The Economics of R&D Policy

The Economics of R&D Policy

The Economics of R&D Policy

The Economics of R&D Policy

Synopsis

Industry officials and government policymakers have for some time decried the lack of a framework for establishing and defending Research and Development (R&D) policies. Effective policy requires an understanding of the underlying economics. This book offers models and analysis of the economic elements that drive technology-based growth and compares U.S. policies with those used in Europe and Japan. The results of these models and analysis is a framework for matching various forms of underinvestment with efficient strategic and policy responses. This enables industry and government R&D initiatives to be developed, analyzed, and implemented with greater success than previously attained.

Excerpt

Economic studies have clearly shown that technology is the single most important determinant of long-term economic growth. Because technology is an input for economic activity, the strategies and policies that affect the development and use of technology must be conceptualized and analyzed within the context of the broader economic growth process. Research and development (R&D) is the label given to the process by which most technology is developed in a modern economy. R&D policies are critical for overall economic growth, and their effectiveness depends on complete integration into broader economic growth policies.

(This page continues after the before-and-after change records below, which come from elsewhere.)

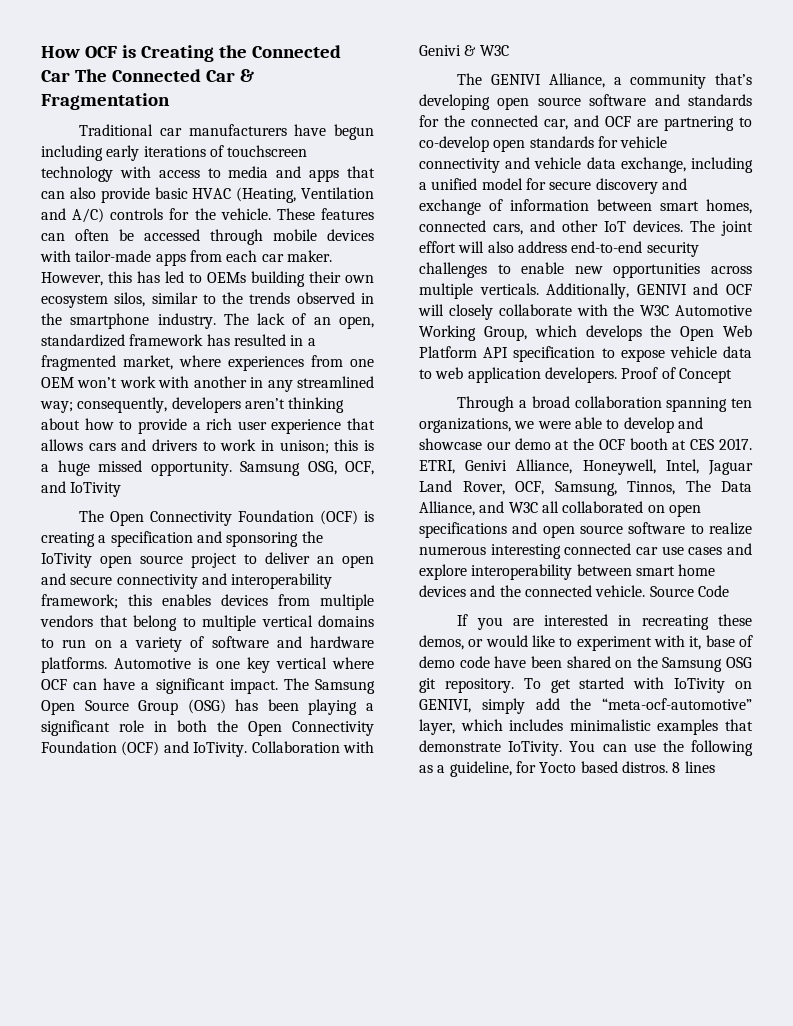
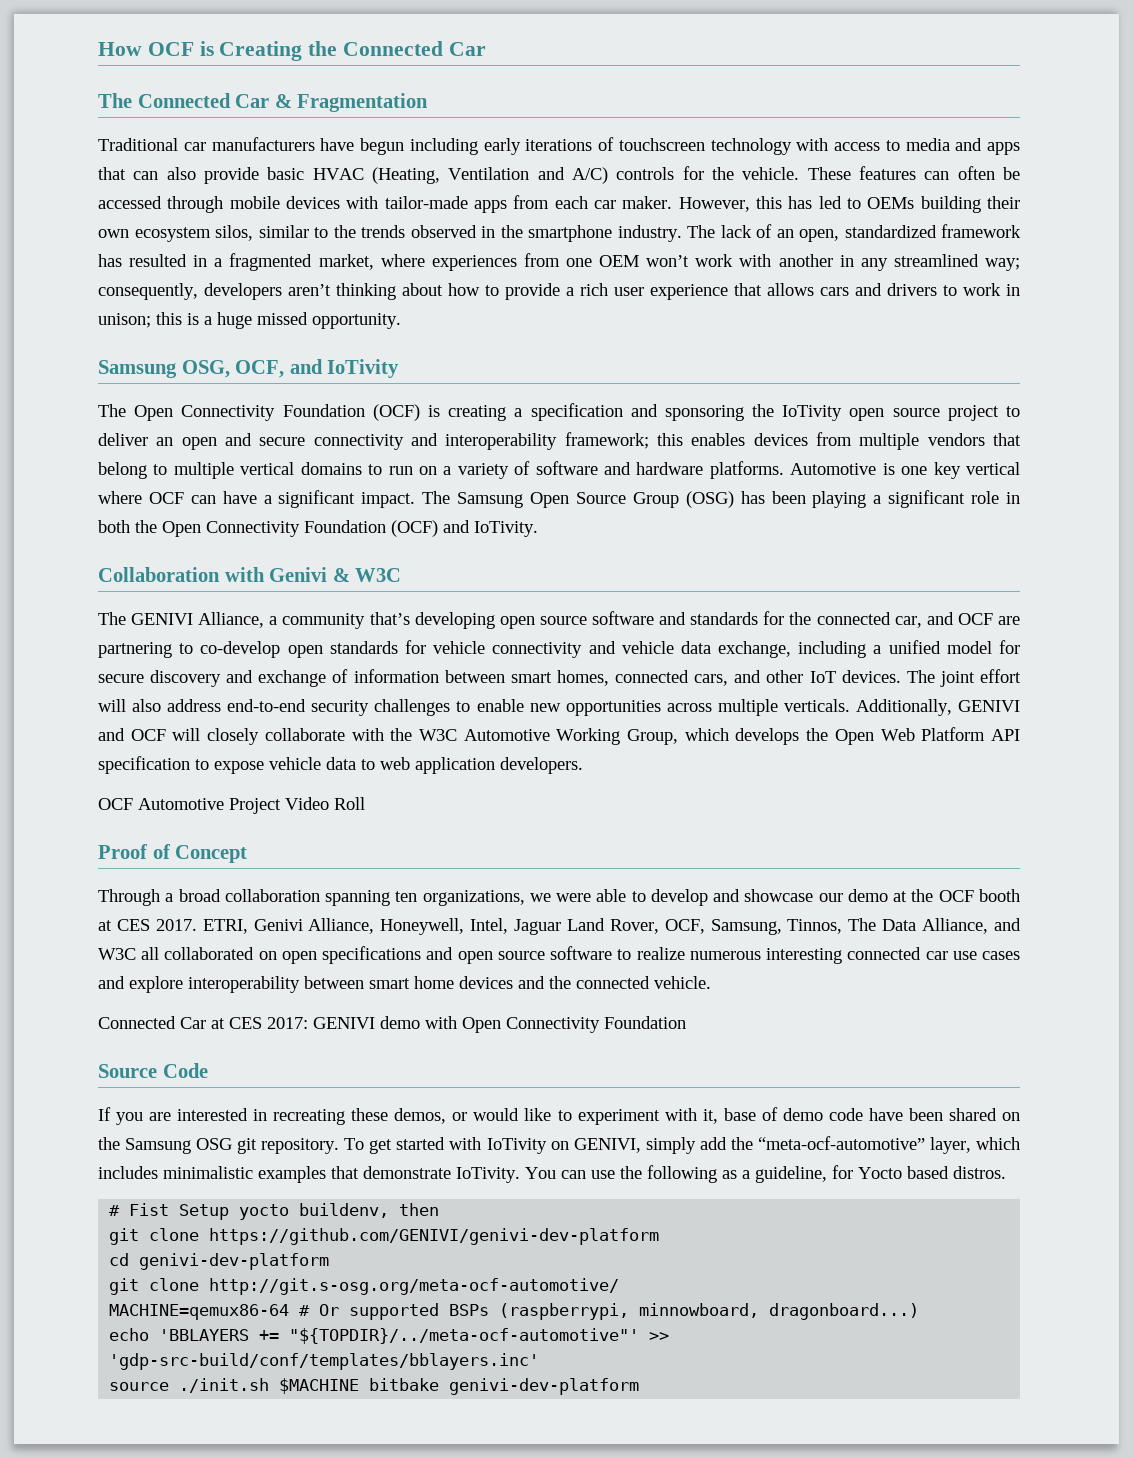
- How OCF is Creating the Connected Car The Connected Car & Fragmentation
+ How OCF is Creating the Connected Car
+ The Connected Car & Fragmentation
- The lack of an open, standardized framework has resulted in a fragmented market, where experiences from one OEM won’t work with another in any streamlined way; consequently, developers aren’t thinking about how to provide a rich user experience that allows cars and drivers to work in unison; this is a huge missed opportunity. Samsung OSG, OCF, and IoTivity
+ The lack of an open, standardized framework has resulted in a fragmented market, where experiences from one OEM won’t work with another in any streamlined way; consequently, developers aren’t thinking about how to provide a rich user experience that allows cars and drivers to work in unison; this is a huge missed opportunity.
+ Samsung OSG, OCF, and IoTivity
- The Samsung Open Source Group (OSG) has been playing a significant role in both the Open Connectivity Foundation (OCF) and IoTivity. Collaboration with Genivi & W3C
+ The Samsung Open Source Group (OSG) has been playing a significant role in both the Open Connectivity Foundation (OCF) and IoTivity.
+ Collaboration with Genivi & W3C
- Additionally, GENIVI and OCF will closely collaborate with the W3C Automotive Working Group, which develops the Open Web Platform API specification to expose vehicle data to web application developers. Proof of Concept
+ Additionally, GENIVI and OCF will closely collaborate with the W3C Automotive Working Group, which develops the Open Web Platform API specification to expose vehicle data to web application developers.
+ OCF Automotive Project Video Roll
+ Proof of Concept
- ETRI, Genivi Alliance, Honeywell, Intel, Jaguar Land Rover, OCF, Samsung, Tinnos, The Data Alliance, and W3C all collaborated on open specifications and open source software to realize numerous interesting connected car use cases and explore interoperability between smart home devices and the connected vehicle. Source Code
+ ETRI, Genivi Alliance, Honeywell, Intel, Jaguar Land Rover, OCF, Samsung, Tinnos, The Data Alliance, and W3C all collaborated on open specifications and open source software to realize numerous interesting connected car use cases and explore interoperability between smart home devices and the connected vehicle.
+ Connected Car at CES 2017: GENIVI demo with Open Connectivity Foundation
+ Source Code
- You can use the following as a guideline, for Yocto based distros. 8 lines
+ You can use the following as a guideline, for Yocto based distros.
+ # Fist Setup yocto buildenv, then
+ git clone https://github.com/GENIVI/genivi-dev-platform
+ cd genivi-dev-platform
+ git clone http://git.s-osg.org/meta-ocf-automotive/
+ MACHINE=qemux86-64 # Or supported BSPs (raspberrypi, minnowboard, dragonboard...)
+ echo 'BBLAYERS += "${TOPDIR}/../meta-ocf-automotive"' >> 'gdp-src-build/conf/templates/bblayers.inc'
+ source ./init.sh $MACHINE bitbake genivi-dev-platform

However, both the substance of R&D policy and the institutional processes by which it is developed are inadequate in three major ways. First, the economic basis necessary for sound policy analysis is deficient. Second, the analytical skills for developing R&D policies are generally inadequate. Third, the available analytical procedures and mechanisms are not integrated into the broader framework of economic growth policies and issues. Given the importance of technology to economic growth, one would expect considerably more resources to be devoted by industrialized nations to the management of R&D policy.

The need for more comprehensive and rigorous R&D policy analysis motivated the writing of this book. Its scope and content are directed at three audiences: economists and policy analysts interested in economic growth issues, business managers concerned about the policy environment in which technology-based investment decisions are made in their companies, and those actually involved in the policy decision-making process.